- Kenyans in the diaspora increased the money they sent back home for the 12 months ending in December 2023 by $0.16 billion, reaching $4.19 billion.
- Inflows for December 2023 increased by 5 percent to $372.6 million from $355.0 million in November.
- December marked the second month, after July, to record the highest amount sent back home by Kenyans during the year.
Kenyans living and working abroad increased the money they sent back home for the 12 months ending in December 2023 by $0.16 billion, reaching $4.19 billion. This marked a 4.0 percent increase from the $4.03 billion remitted in 2022.
The rise in remittances could be attributed to the weakening shilling, as projected by Western Union. In its inaugural Global Money Transfer Index in March of the previous year, the corporation had anticipated an upswing in remittances, driven by the weakening shilling, which has now surpassed the 160 mark against the US dollar.
Western Union indicates that many individuals in the diaspora are increasingly monitoring the performance of their local currency back home, seeking to capitalize on the opportunity.
The Global Money Transfer Index reveals that 67 per cent of Africans abroad send more money when the currency value drops in their receiving country, with 65 percent of recipients concurring that a decrease in currency values results in receiving more money.
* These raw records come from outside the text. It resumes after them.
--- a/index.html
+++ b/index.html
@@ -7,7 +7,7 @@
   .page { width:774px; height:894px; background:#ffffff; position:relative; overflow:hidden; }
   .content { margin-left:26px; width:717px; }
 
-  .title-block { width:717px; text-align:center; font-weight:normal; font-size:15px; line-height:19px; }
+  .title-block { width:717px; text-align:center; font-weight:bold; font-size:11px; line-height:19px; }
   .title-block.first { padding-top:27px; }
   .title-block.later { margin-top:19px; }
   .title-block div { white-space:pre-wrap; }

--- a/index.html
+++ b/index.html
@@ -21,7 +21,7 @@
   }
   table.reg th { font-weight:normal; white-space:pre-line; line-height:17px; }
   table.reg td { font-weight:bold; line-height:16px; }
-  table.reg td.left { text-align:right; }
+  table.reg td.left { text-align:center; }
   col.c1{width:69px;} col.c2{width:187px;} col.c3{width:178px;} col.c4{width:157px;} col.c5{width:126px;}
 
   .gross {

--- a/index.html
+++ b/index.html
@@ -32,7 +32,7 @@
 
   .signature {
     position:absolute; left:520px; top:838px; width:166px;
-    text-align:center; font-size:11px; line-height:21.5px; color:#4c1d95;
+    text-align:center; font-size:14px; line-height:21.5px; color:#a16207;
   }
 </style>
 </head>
In the period under review, inflows for December increased by 5 percent to $372.6 million from $355.0 million in November. Consequently, December 2023 marked the second month, after July, to record the highest amount sent back home by Kenyans during the year. July recorded the highest-ever amount when inflows reached $378.1 million.
Read also: Kenya and Ghana rank high in receiving foreign remittances in Africa
Kenyans in diaspora barely supporting forex reserves
However, the increased amount of money sent home by the Kenyan diaspora did little to support the country’s forex reserves, which continued to weaken in the year.
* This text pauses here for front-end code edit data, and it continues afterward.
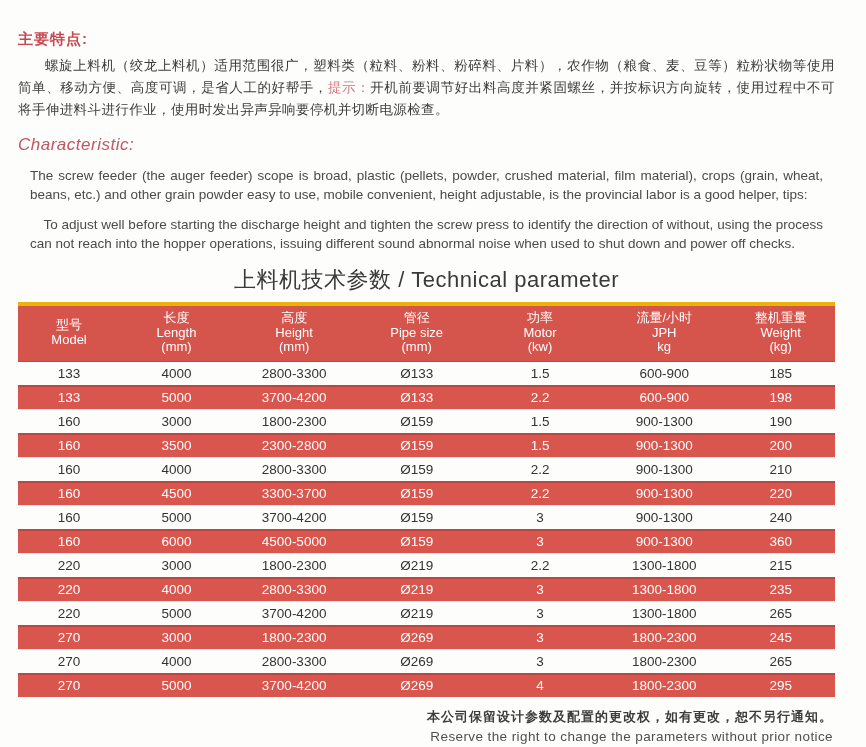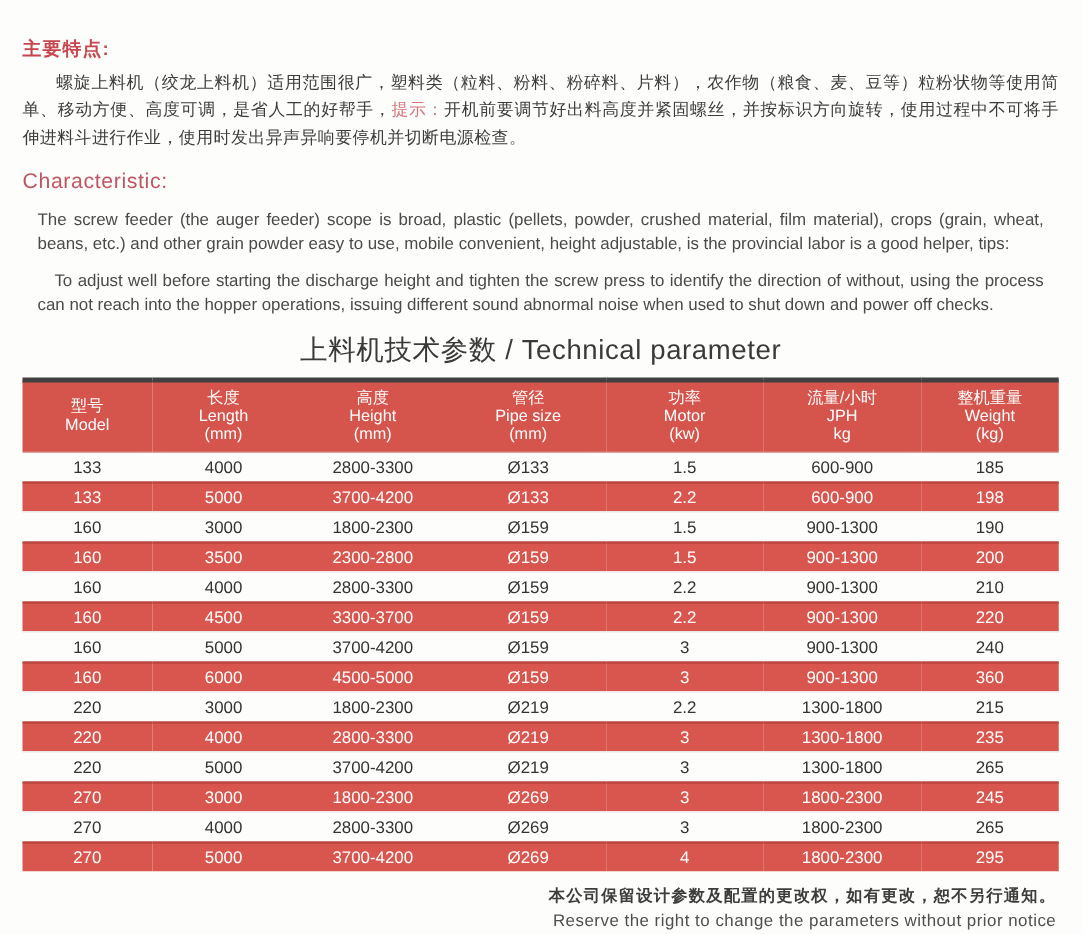--- a/index.html
+++ b/index.html
@@ -12,7 +12,7 @@
   .page {
     box-sizing: border-box;
     width: 866px; height: 595px;
-    padding: 30px 19px 0 18px;
+    padding: 30px 31px 0 18px;
     border-radius: 22px;
   }
   .cn-heading {

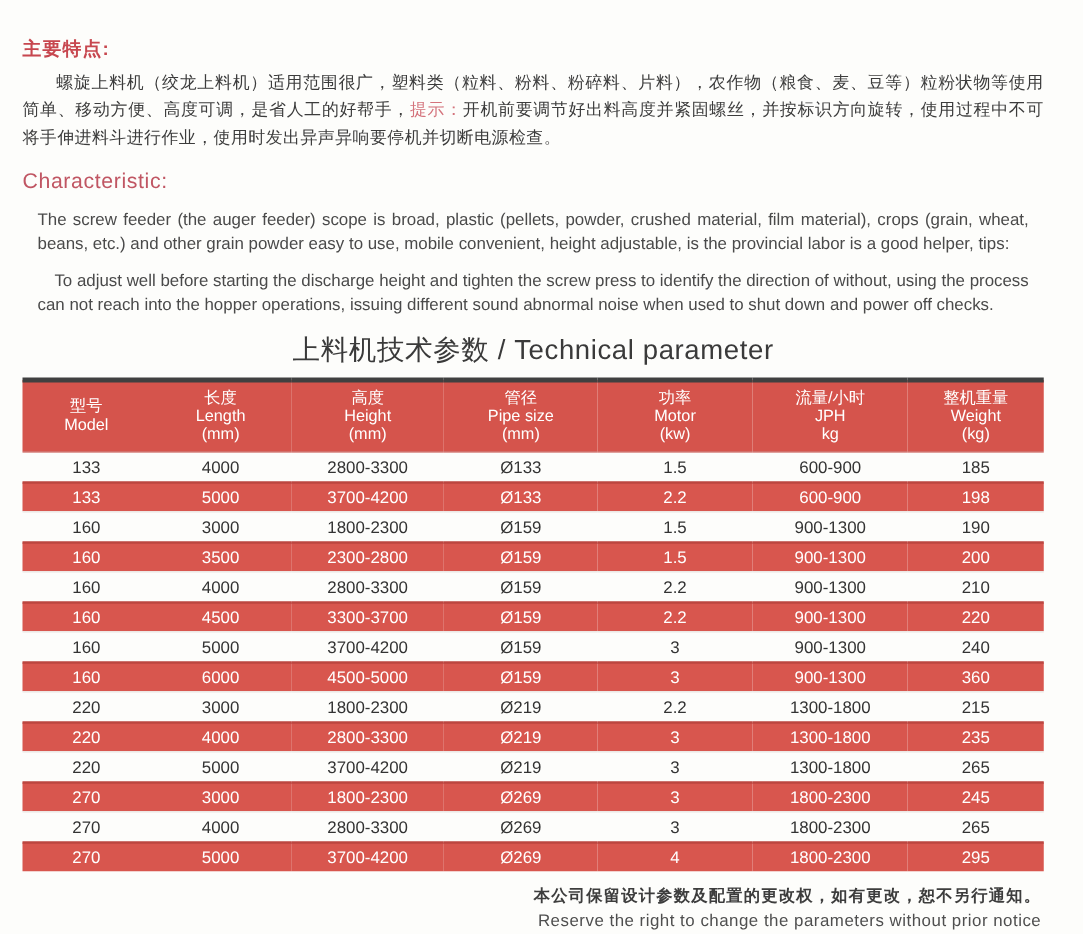--- a/index.html
+++ b/index.html
@@ -38,6 +38,7 @@
     font-weight: normal;
     color: #c05663;
     letter-spacing: 0.5px;
+    font-style: italic;
   }
   .en-para {
     margin: 12px;

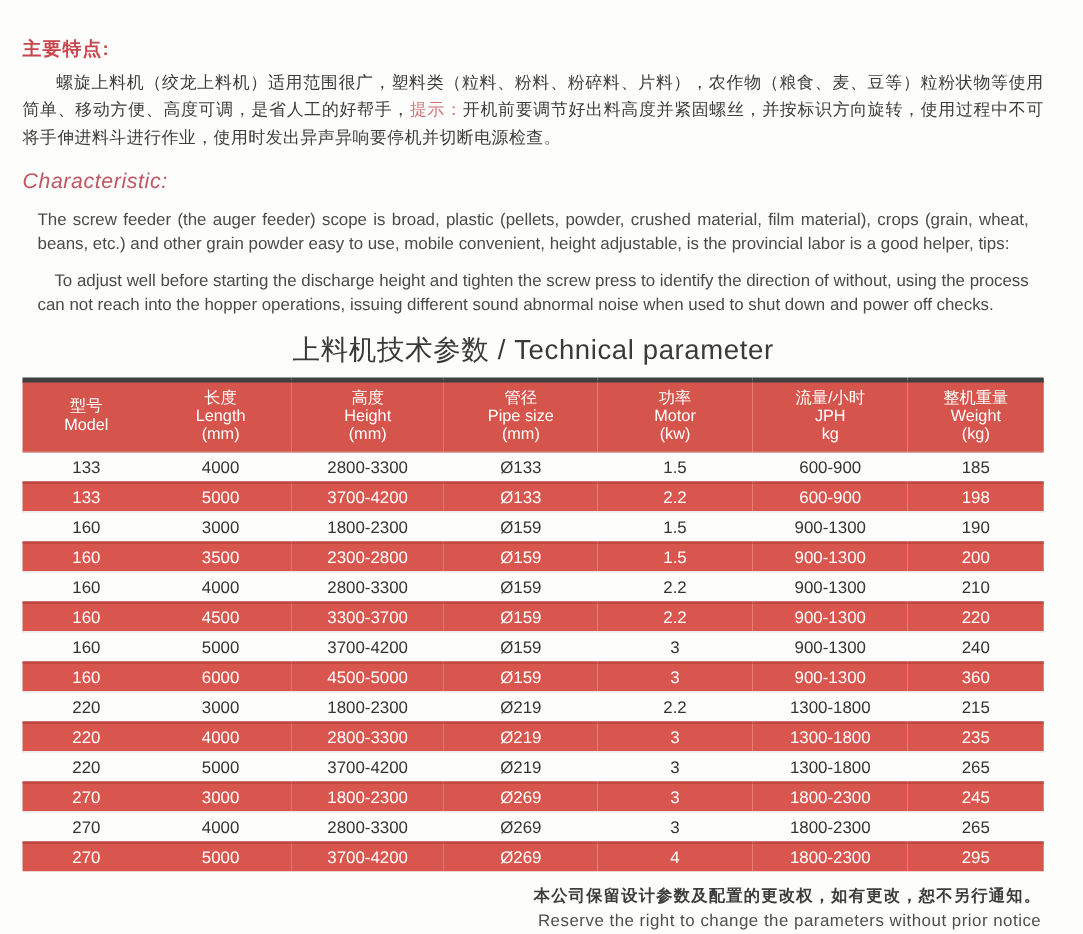--- a/index.html
+++ b/index.html
@@ -63,7 +63,7 @@
   }
   thead th {
     background: #d5544c;
-    border-top: 4px solid #404040;
+    border-top: 4px solid #eab308;
     color: #ffffff;
     font-weight: normal;
     font-size: 13px;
Forex reserves dipped to a low of $6,814 million, representing just about 3.6 months of import cover as of January 18, 2024. This is down from $6,829 million, approximately 3.7 months of import cover a week earlier.
Despite the reduced forex reserves, the Central Bank of Kenya has maintained a positive outlook. The reserves have fallen short of the statutory requirement of maintaining at least four months of import cover for the better part of last year.
The CBK has asserted that remittance inflows remained robust, supporting both the current account and the foreign exchange market. “This meets the statutory requirement to endeavor to maintain at least four months of import cover,” the CBK governor affirmed.
Remittance by source for Kenyans in the diaspora
The US continues to be Kenya’s largest source of remittances, accounting for 56 per cent in 2023. However, Saudi Arabia has recently emerged as the primary contributor to the rapid increase in remittances flowing into Kenya as the oil-rich nation keeps offering jobs to an increasing number of Kenyans.
As a result, Saudi Arabia has leapfrogged the United States to become the biggest driver of growth in cash wired back home, highlighting the lingering effects of elevated inflationary pressures on household earnings in the world’s largest economy.
Remittances from the Middle East’s economic powerhouse accounted for nearly two-thirds of the growth in diaspora inflows for the first eight months of the year 2023, according to the latest official data.
Since then, these developments have prompted the state to initiate talks with Riyadh on a bilateral deal.
This deal seeks to establish a formalized framework for hiring experts to work in Saudi Arabia. The total amount that Kenyan expats living and working in Saudi Arabia sent home in 2022 was $302.26 million.
This marked a substantial increase from the $185.01 million remitted in 2021, despite the challenges posed by elevated global inflation affecting remittances from other key sources.
In 2017, Kenya’s primary source of foreign exchange profits was diaspora remittances, surpassing earnings from tea, coffee, and tourism.
The COVID-19 pandemic severely impacted the tourism sector, previously the second-largest provider of foreign exchange earnings. In 2020, sector revenues fell by 80 per cent. In comparison, the nation earned $1.59 billion in 2019.